Aromobates ericksonae
- Conservation status: Endangered (IUCN 3.1)

Scientific classification
- Kingdom: Animalia
- Phylum: Chordata
- Class: Amphibia
- Order: Anura
- Family: Aromobatidae
- Genus: Aromobates
- Species: A. ericksonae
- Binomial name: Aromobates ericksonae Barrio-Amorós and Santos, 2012

= Aromobates ericksonae =

- Genus: Aromobates
- Species: ericksonae
- Authority: Barrio-Amorós and Santos, 2012
- Conservation status: EN

Species of frog

Aromobates ericksonae is a species of frog in the family Aromobatidae. It is endemic to Mérida, Venezuela.

==Description==

The male holotype measured 21.7 mm in snout-vent length. The skin of the dorsum is dark brown in color. It has a light intraorbital spot. There are two cream-colored dorsolateral stripes from the nose over the eye to the sacral area. The flanks are brown-black in color near the stripes and grayer in color closer to the belly. There is another stripe with yellow spots on each side of the body. The upper lip is dark gray in color with white spots. The forelegs are gray-brown in color with some cream marks near where they meet the body. The front toes are gray. The hind legs are light brown in color with darker bars.

==Etymology==
Scientists named the frog for Ronna Erickson from the University of Massachusetts.

==Habitat==
This diurnal frog lives near streams in forests. Scientists observed the frog on the west side of the Cordillera de Mérida. Scientists saw the frog between 676 and 1193 meters above sea level.
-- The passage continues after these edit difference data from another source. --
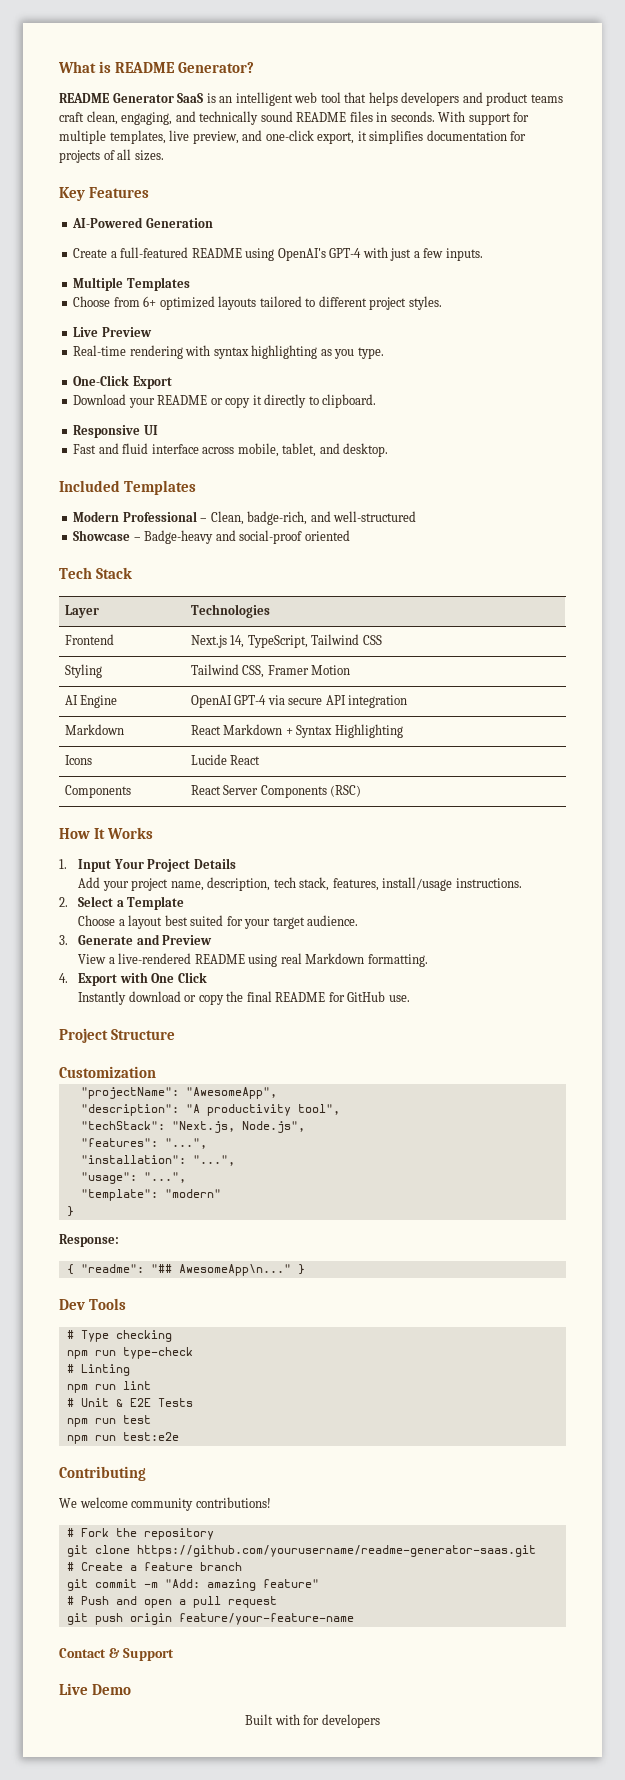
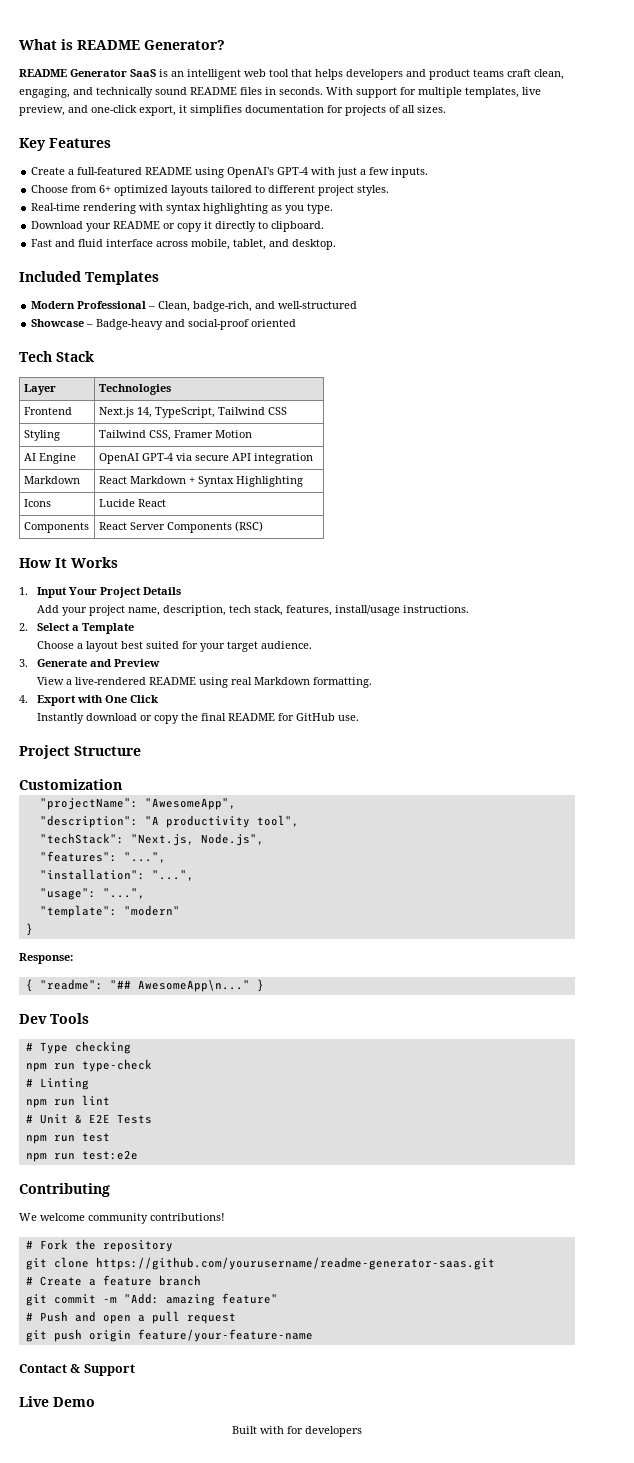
- AI-Powered Generation
- Multiple Templates
- Live Preview
- One-Click Export
- Responsive UI

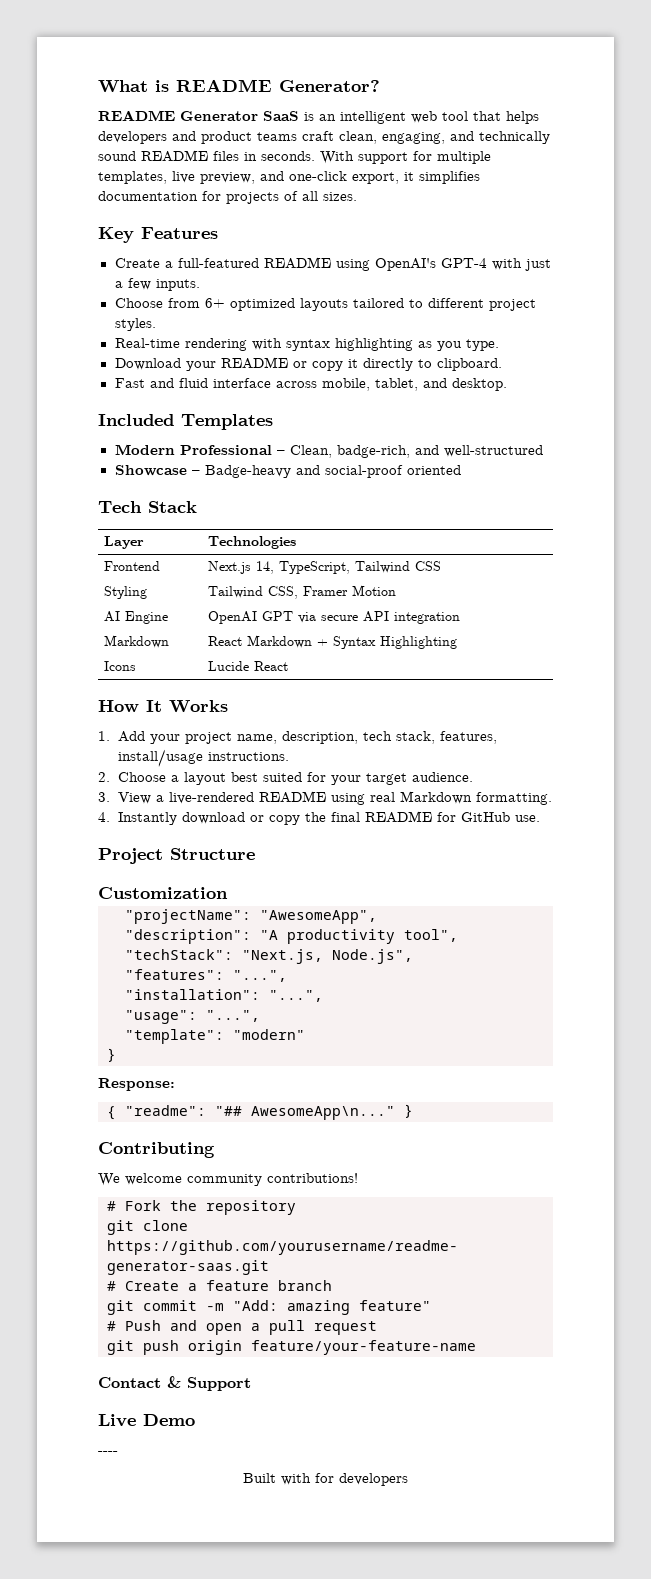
- AI Engine | OpenAI GPT-4 via secure API integration
+ AI Engine | OpenAI GPT via secure API integration
- Components | React Server Components (RSC)
- 1. Input Your Project Details
- Add your project name, description, tech stack, features, install/usage instructions.
+ 1. Add your project name, description, tech stack, features, install/usage instructions.
- 2. Select a Template
- Choose a layout best suited for your target audience.
+ 2. Choose a layout best suited for your target audience.
- 3. Generate and Preview
- View a live-rendered README using real Markdown formatting.
+ 3. View a live-rendered README using real Markdown formatting.
- 4. Export with One Click
- Instantly download or copy the final README for GitHub use.
+ 4. Instantly download or copy the final README for GitHub use.
- Dev Tools
- # Type checking
- npm run type-check
- # Linting
- npm run lint
- # Unit & E2E Tests
- npm run test
- npm run test:e2e
+ ----

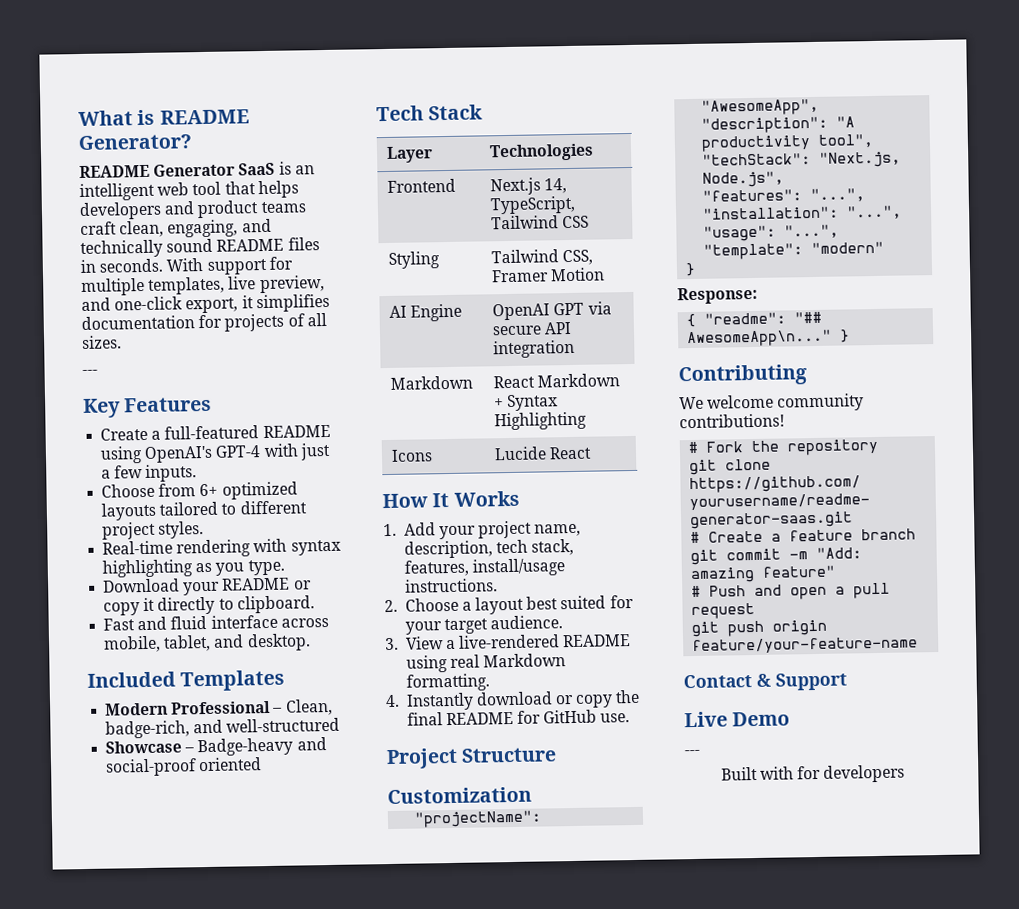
  With support for multiple templates, live preview, and one-click export, it simplifies documentation for projects of all sizes.
+ ---
  Live Demo
- ----
+ ---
Scientists have observed one subpopulation in a protected park: Parque Nacional Sierra de La Culata.

==Reproduction==
The male frogs perch on the leaf litter and call to the female frogs.

==Threats==
The IUCN classifies this frog as endangered. Its probable principal threats are habitat loss, pollution, and possibly the fungal disease chytridiomycosis, whose causative pathogen, Batrachochytrium dendrobatidis, has been found on other area frogs.